Updated by Peter Amstutz 9 months ago
- Target version changed from Future to Development 2024-04-24 sprint
Updated by Peter Amstutz 9 months ago
- Target version changed from Development 2024-04-24 sprint to Development 2024-05-08 sprint
Updated by Peter Amstutz 9 months ago
- Target version changed from Development 2024-05-08 sprint to Development 2024-04-24 sprint
Updated by Peter Amstutz 9 months ago
- Target version changed from Development 2024-04-24 sprint to Development 2024-05-08 sprint
Updated by Peter Amstutz 8 months ago
- Description updated (diff)
- Subject changed from crunch-run updates copy of container.json in log collection when a container ends and/or runtime_status is updated to preemption notices do not appear in crunch-run.txt
- Tracker changed from Feature to Bug
Updated by Tom Clegg 8 months ago
- Status changed from New to In Progress
- "write log entry" just writes the message to the throttled-logging buffer, not yet to the log collection
- "save log collection" saves the log collection and resets the auto-flush timer, minimizing the chance auto-flush will happen before the preempted instance shuts down
It's possible something else is going on too, but either way, we should rearrange the logging pipeline so the log collection gets updated immediately instead of after the "group logs into chunks" step. If nothing else, that will reduce latency for showing logs in workbench.
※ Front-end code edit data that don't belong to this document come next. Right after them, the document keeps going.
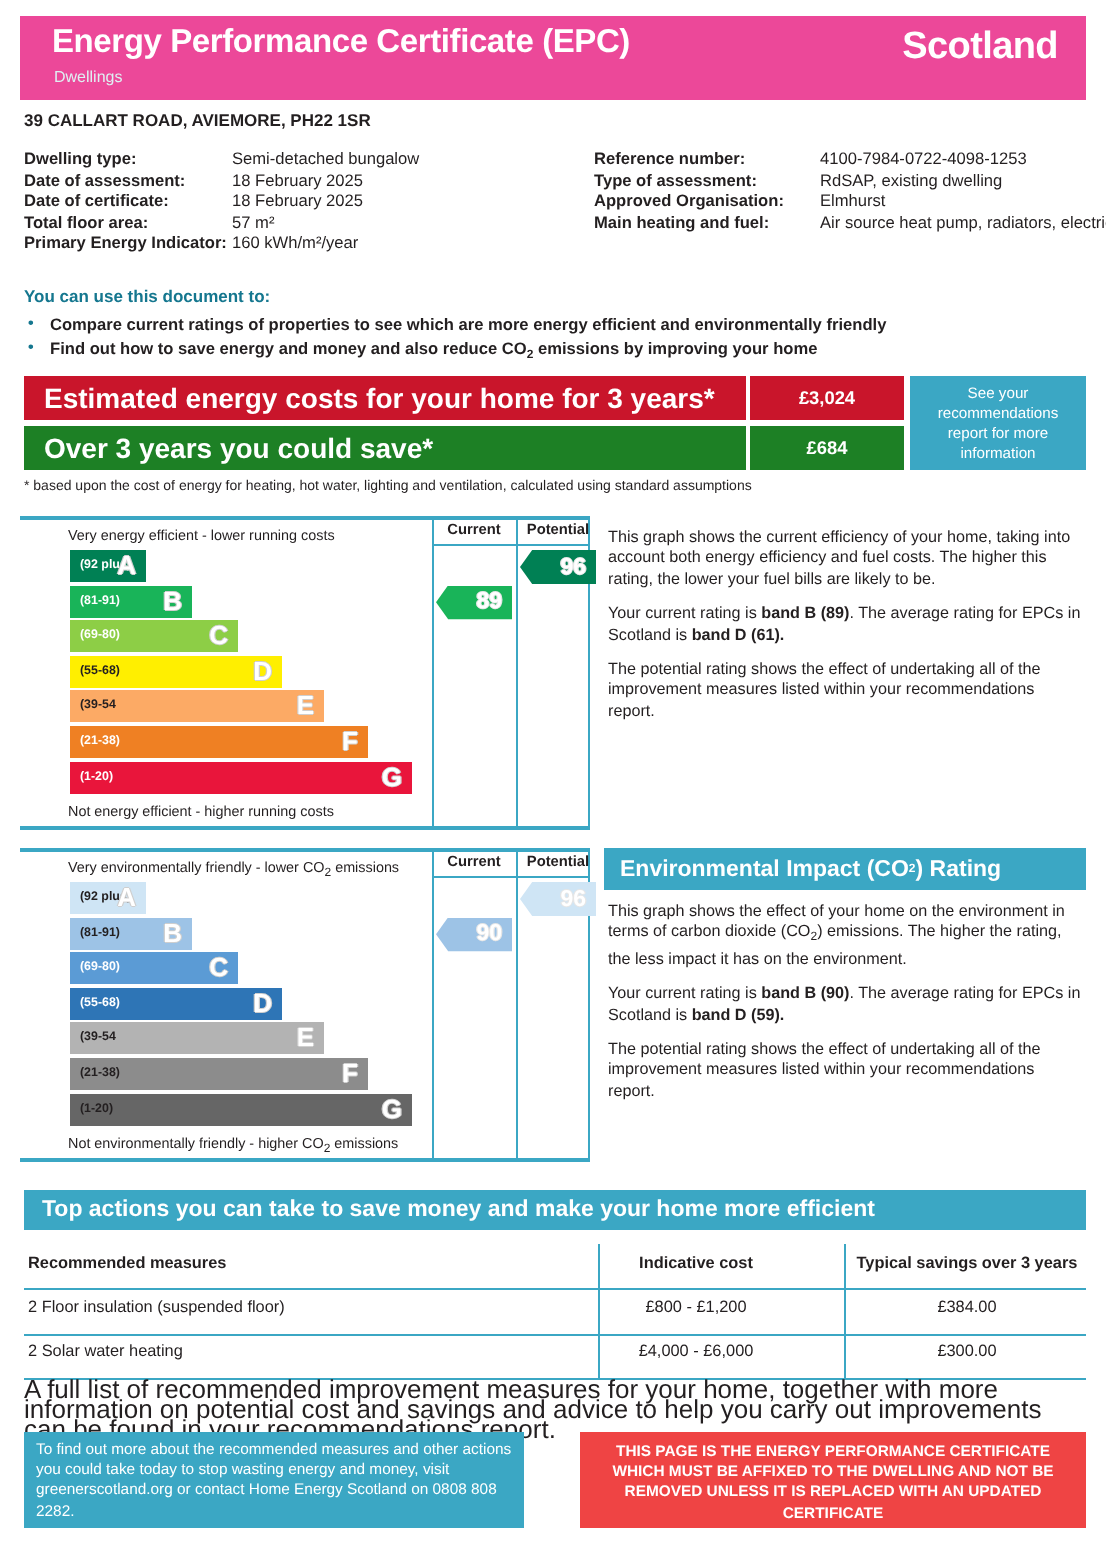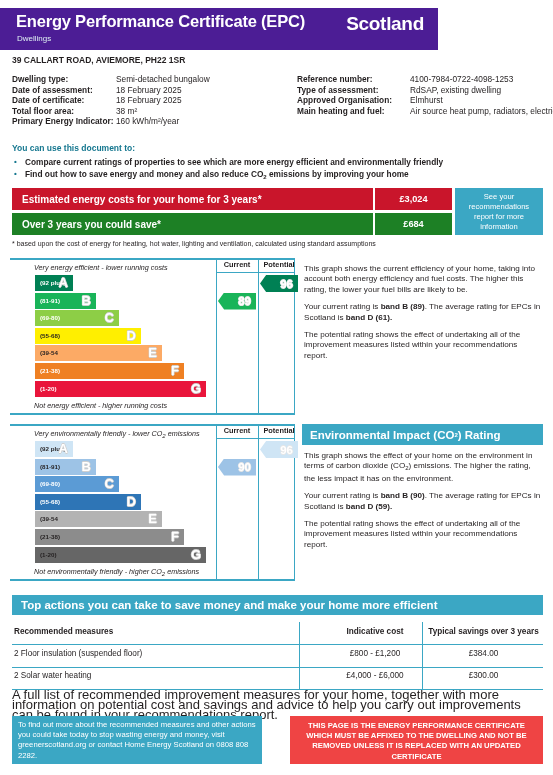"Energy Performance Certificate (EPC)" .hdr { background: #4c1d95 -> #ec4899; left: 0 -> 10px; width: 438px -> 533px }
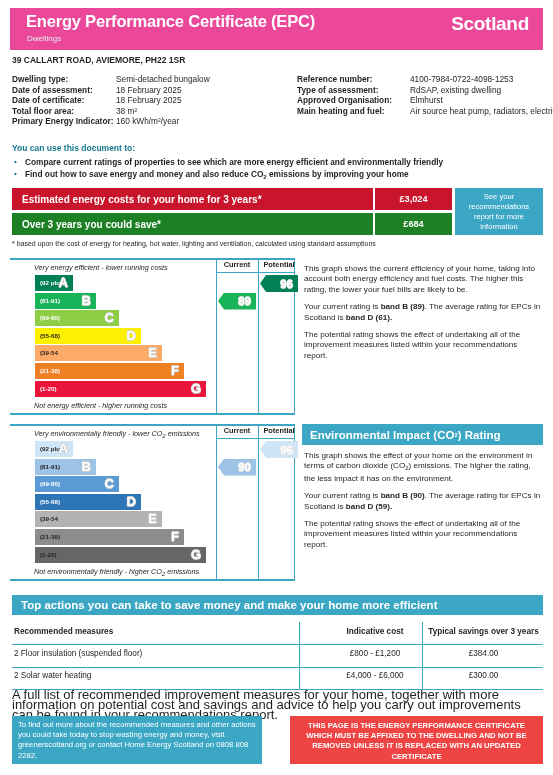"38 m²" div.dval { text: 38 -> 57 }
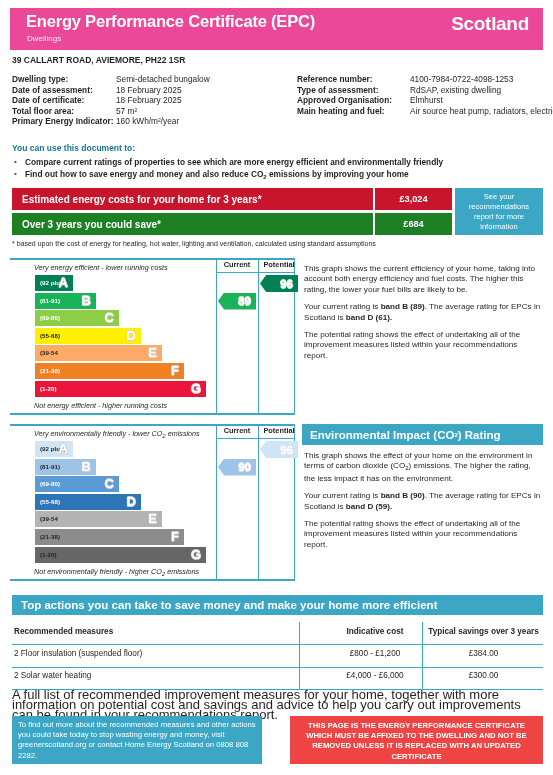"Estimated energy costs for your" .cbar { font-size: 10px -> 14px }
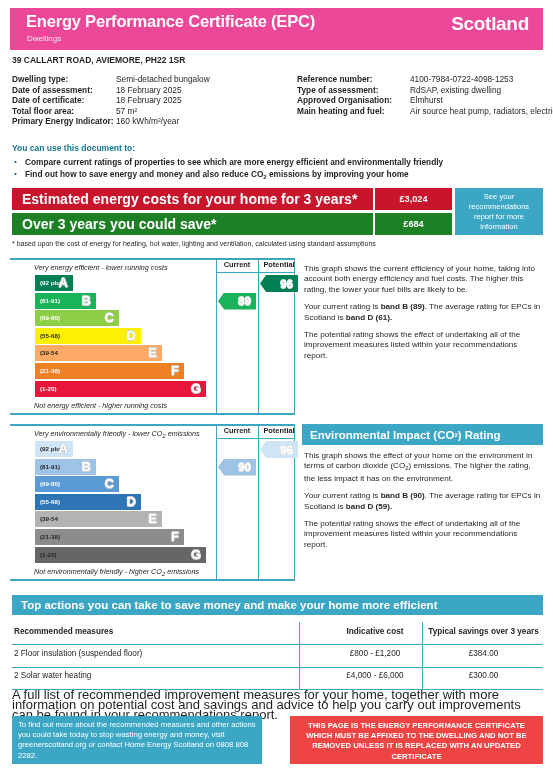"Very energy efficient - lower" .ch-cap { font-style: italic -> none }
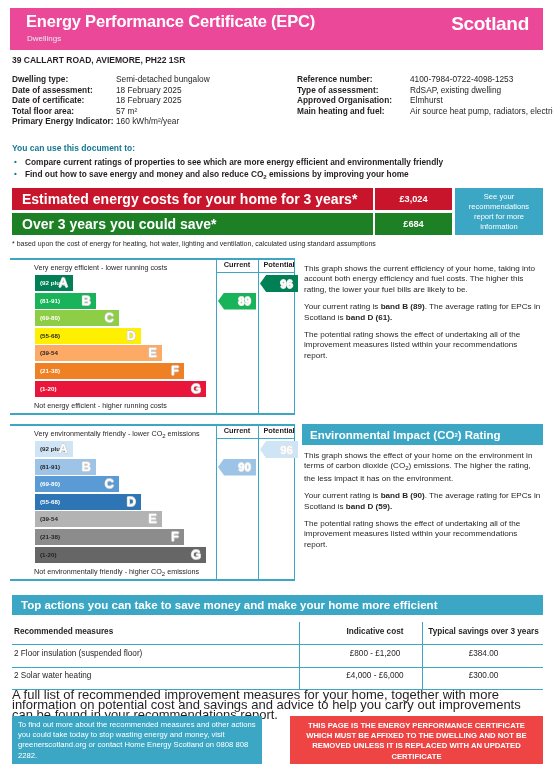"Indicative cost" .cB { left: 307px -> 280px }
Updated by Tom Clegg 8 months ago
21611-log-chunk-delay @ 8a5db7b48c1fb11423110490267fea17161f7674 -- developer-run-tests: #4207 (flaky fuse test, see #21660)
21611-log-chunk-delay @ 8a5db7b48c1fb11423110490267fea17161f7674 -- developer-run-tests: #4208 (Something is already running on port 38402.)
21611-log-chunk-delay @ 8a5db7b48c1fb11423110490267fea17161f7674 -- developer-run-tests: #4209
Removes all the "buffer logs into chunks and send them to POST /arvados/v1/logs" code that was preventing the existing "flush logs immediately" code from working as intended (see #note-8 above).
- All agreed upon points are implemented / addressed.
- ✅
- Anything not implemented (discovered or discussed during work) has a follow-up story.
- N/A
- Code is tested and passing, both automated and manual, what manual testing was done is described
- ✅ updated preemption-warning test case to check that the container record is promptly updated with a log PDH that mentions the preemption warning message
- Documentation has been updated.
- N/A
- Behaves appropriately at the intended scale (describe intended scale).
- N/A
- Considered backwards and forwards compatibility issues between client and server.
- N/A
- Follows our coding standards and GUI style guidelines.
- ✅
This will also have the side effect of reducing logging latency in workbench. Previously LogBytesPerEvent/LogSecondsBetweenEvents (default 4K/5s) were introducing a store/wait/forward delay even when LimitLogBytesPerJob was zero.
Updated by Peter Amstutz 8 months ago
- Target version changed from Development 2024-05-08 sprint to Development 2024-05-22 sprint
Updated by Brett Smith 7 months ago
Tom Clegg wrote in #note-9:
21611-log-chunk-delay @ 8a5db7b48c1fb11423110490267fea17161f7674 -- developer-run-tests: #4209
Removes all the "buffer logs into chunks and send them to POST /arvados/v1/logs" code that was preventing the existing "flush logs immediately" code from working as intended (see #note-8 above).
LGTM. My one nit is I think the configuration keys in the upgrade notes would look better in monospace
. (I wish we had a documentation style guide to help us keep consistent on stuff like this.)
Updated by Tom Clegg 7 months ago
- Status changed from In Progress to Resolved
Applied in changeset arvados|84650a094921bb149ffb31a95bee9875dfd1c1df.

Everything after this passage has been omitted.